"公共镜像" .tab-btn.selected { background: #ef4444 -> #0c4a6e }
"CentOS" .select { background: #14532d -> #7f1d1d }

= = = = =

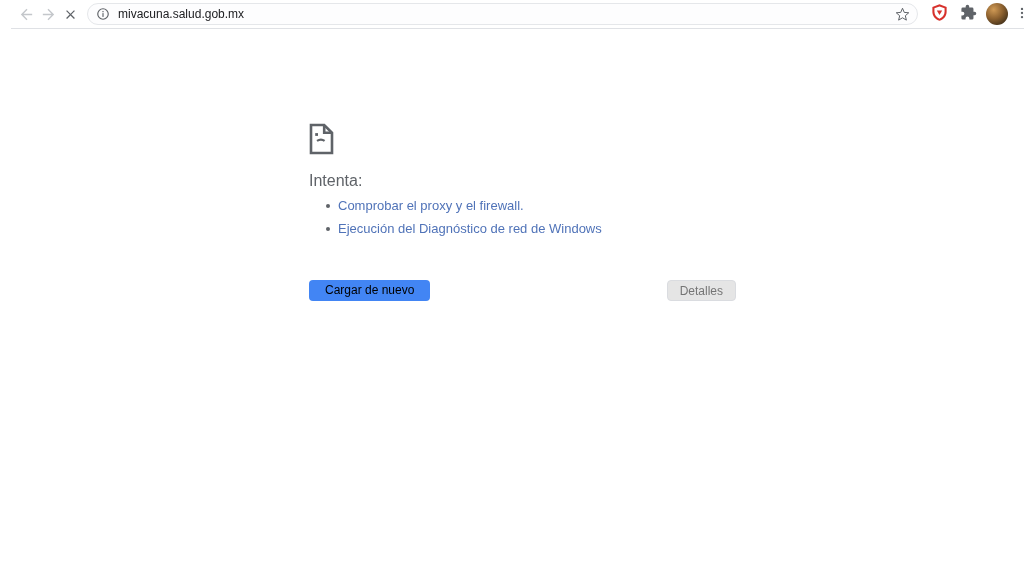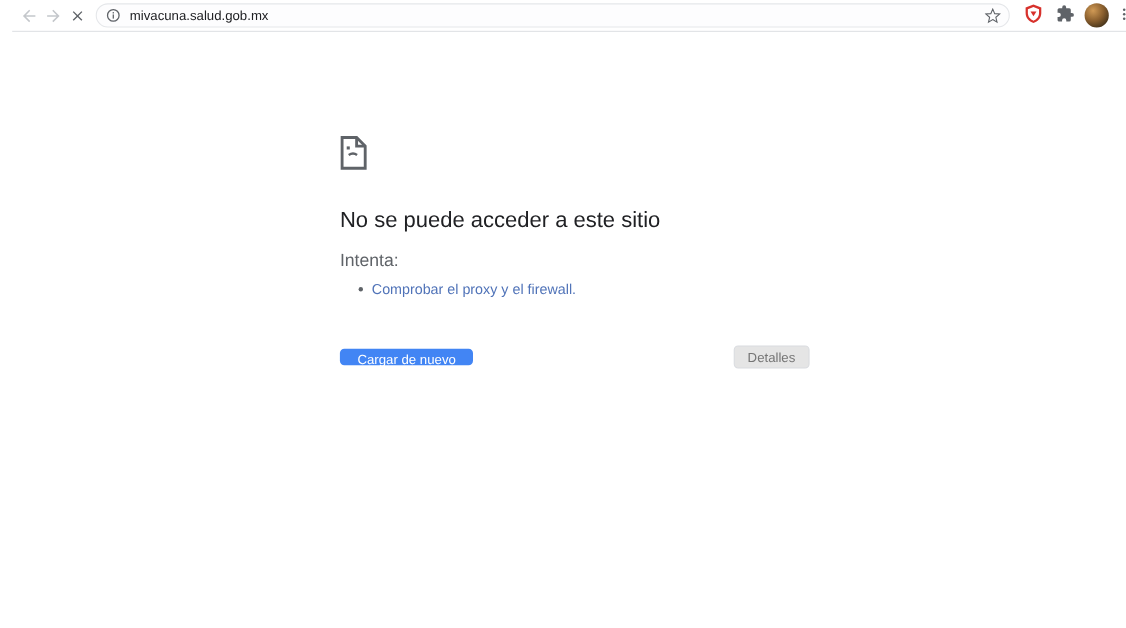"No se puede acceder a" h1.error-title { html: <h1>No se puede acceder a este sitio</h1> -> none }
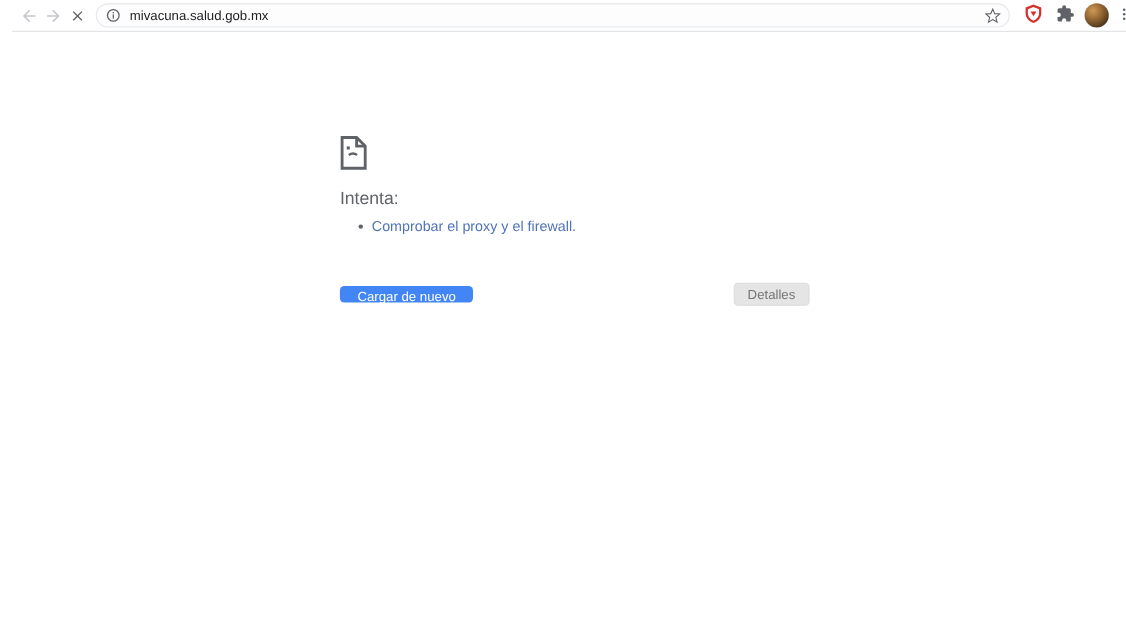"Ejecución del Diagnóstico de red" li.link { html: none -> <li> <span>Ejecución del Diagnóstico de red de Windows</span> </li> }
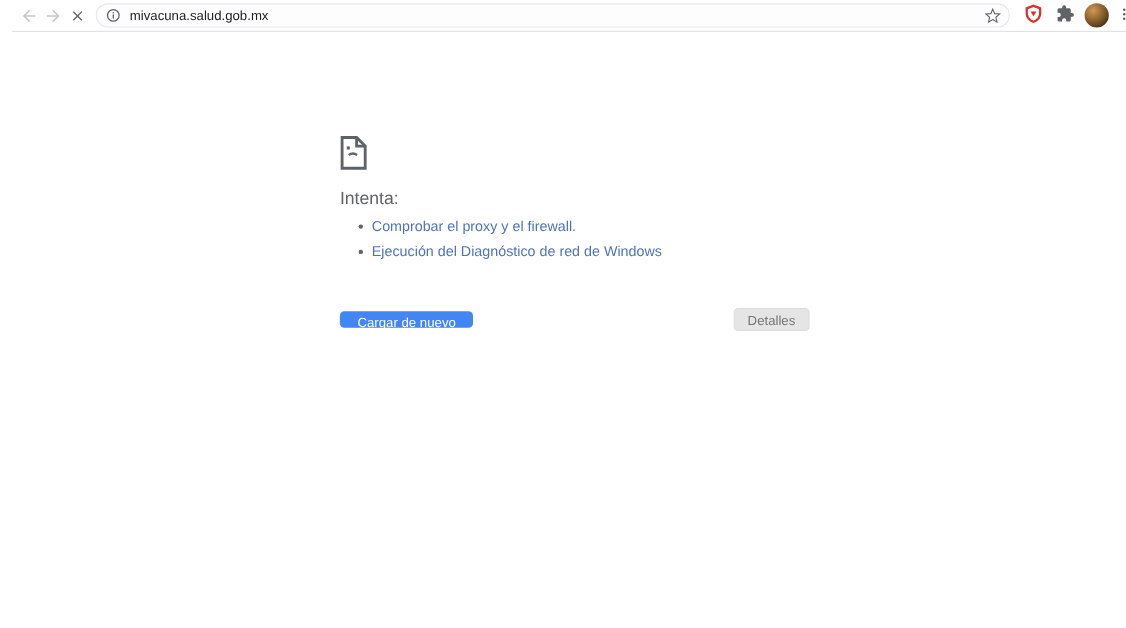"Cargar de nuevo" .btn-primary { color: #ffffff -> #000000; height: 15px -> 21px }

= = = = =

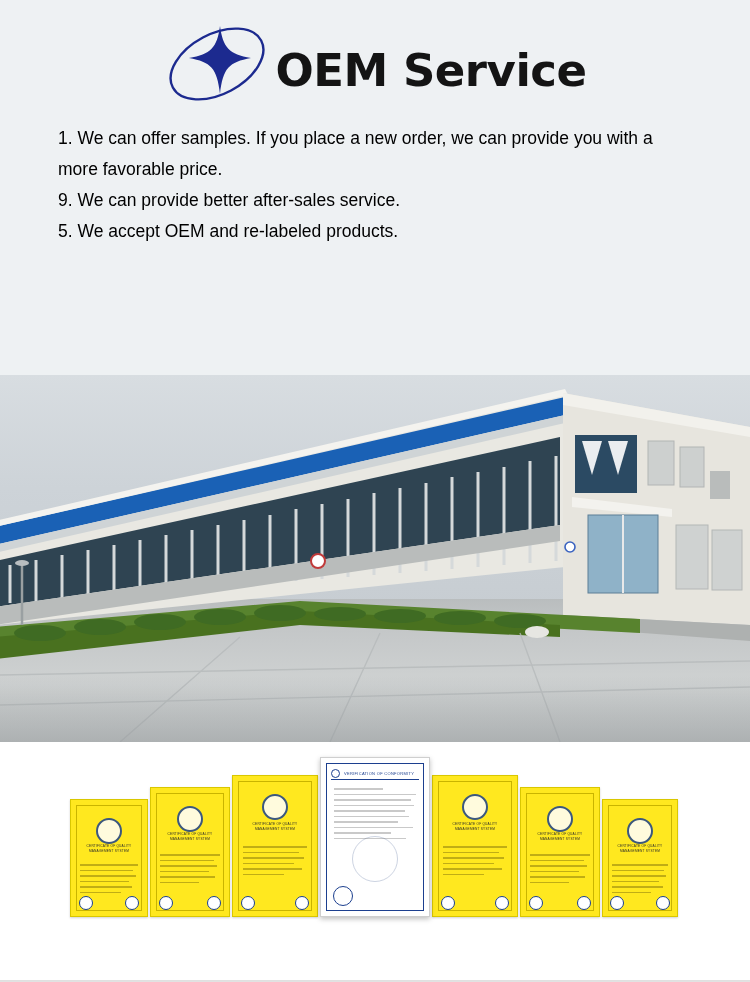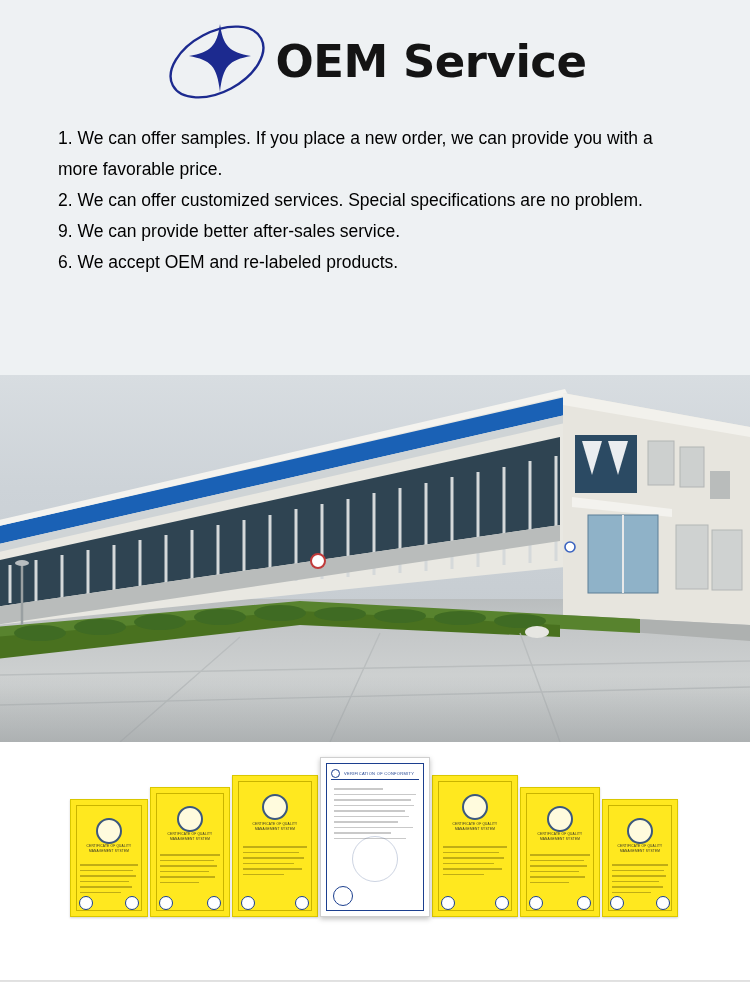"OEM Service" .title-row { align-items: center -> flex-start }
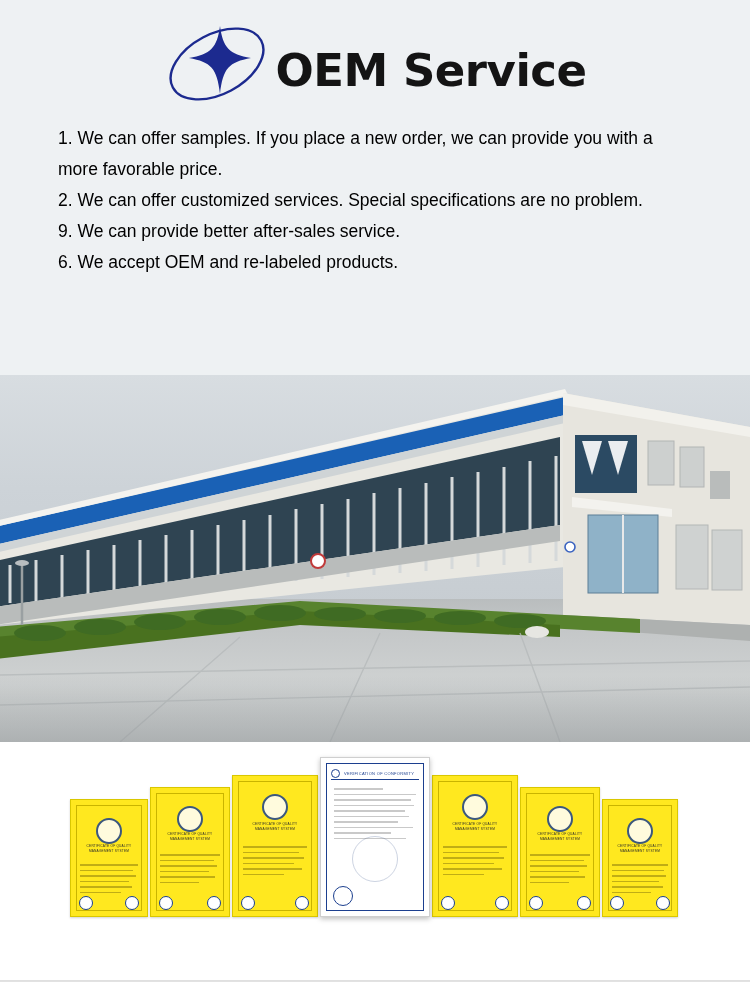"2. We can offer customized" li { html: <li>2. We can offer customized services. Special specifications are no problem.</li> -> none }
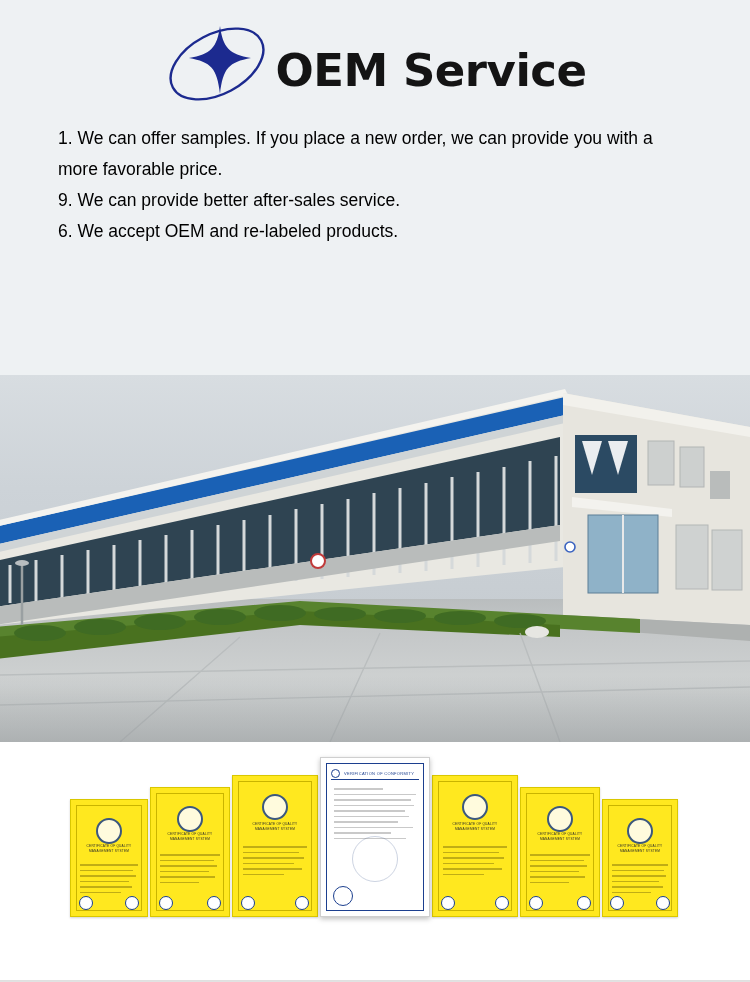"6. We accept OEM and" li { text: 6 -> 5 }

= = = = =

INSTRUCTIONS TO FOLLOW – From the records above, retype only the lines starting at the line that contains "background: #ef4444 ->" and ending at the line that contains "background: #14532d ->", both included.

ANSWER TO THE EXERCISE –
"公共镜像" .tab-btn.selected { background: #ef4444 -> #0c4a6e }
"CentOS" .select { background: #14532d -> #7f1d1d }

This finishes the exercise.